> _Exercise_
Whichever lines of the material contain "created", copy each of them.

> _Data for the task_
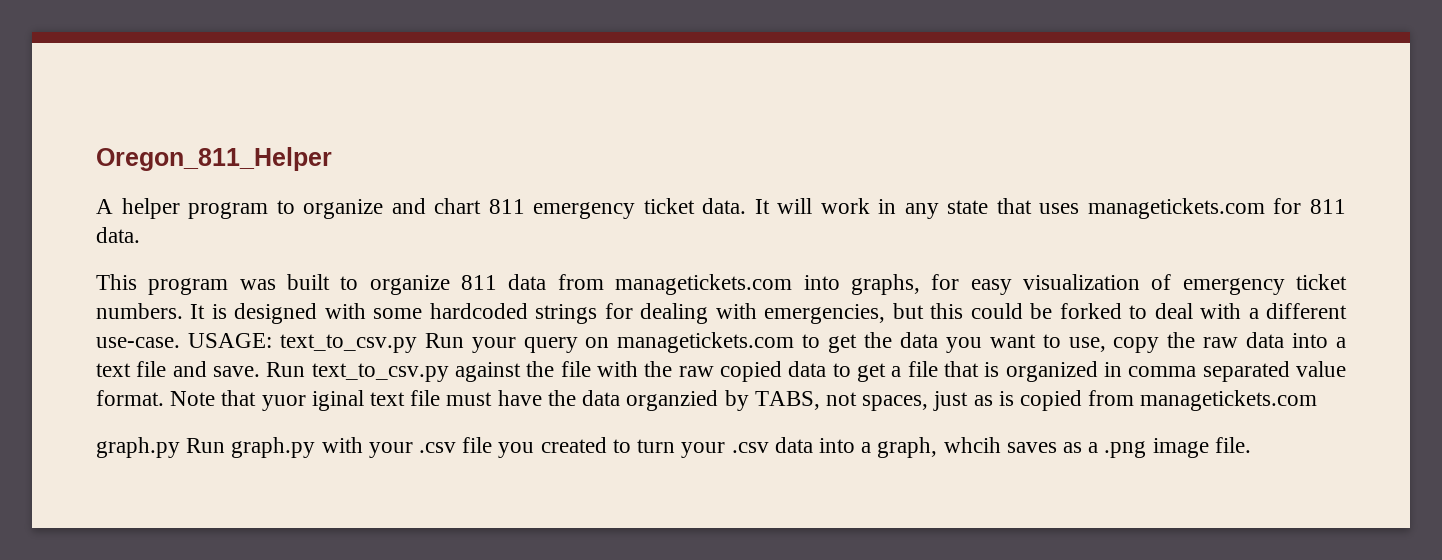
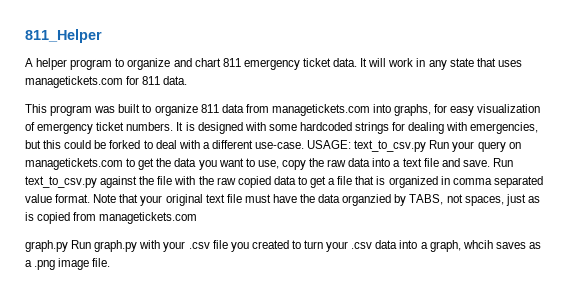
- Oregon_811_Helper
+ 811_Helper
- Note that yuor iginal text file must have the data organzied by TABS, not spaces, just as is copied from managetickets.com
+ Note that your original text file must have the data organzied by TABS, not spaces, just as is copied from managetickets.com

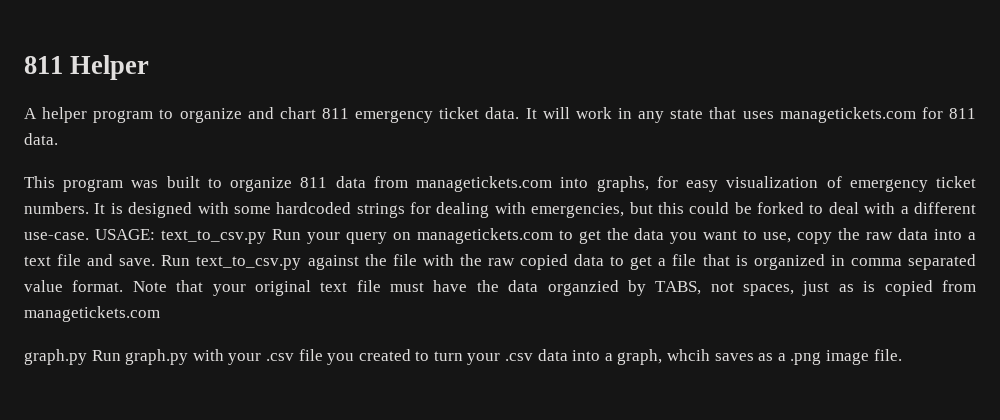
- 811_Helper
+ 811 Helper

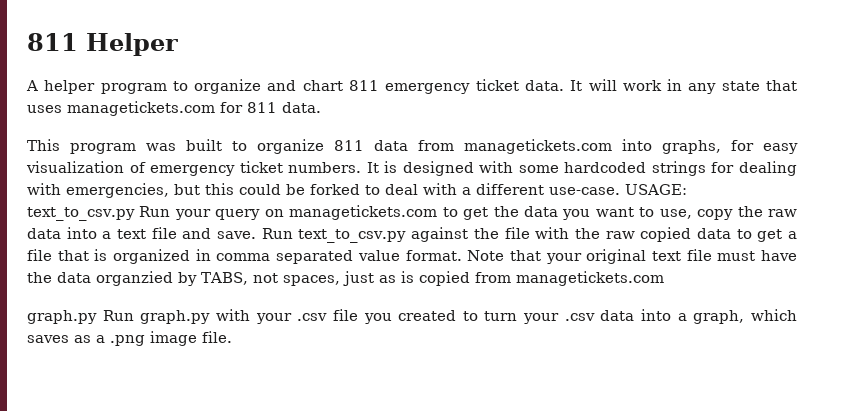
- graph.py Run graph.py with your .csv file you created to turn your .csv data into a graph, whcih saves as a .png image file.
+ graph.py Run graph.py with your .csv file you created to turn your .csv data into a graph, which saves as a .png image file.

> _Answer area_
- graph.py Run graph.py with your .csv file you created to turn your .csv data into a graph, whcih saves as a .png image file.
+ graph.py Run graph.py with your .csv file you created to turn your .csv data into a graph, which saves as a .png image file.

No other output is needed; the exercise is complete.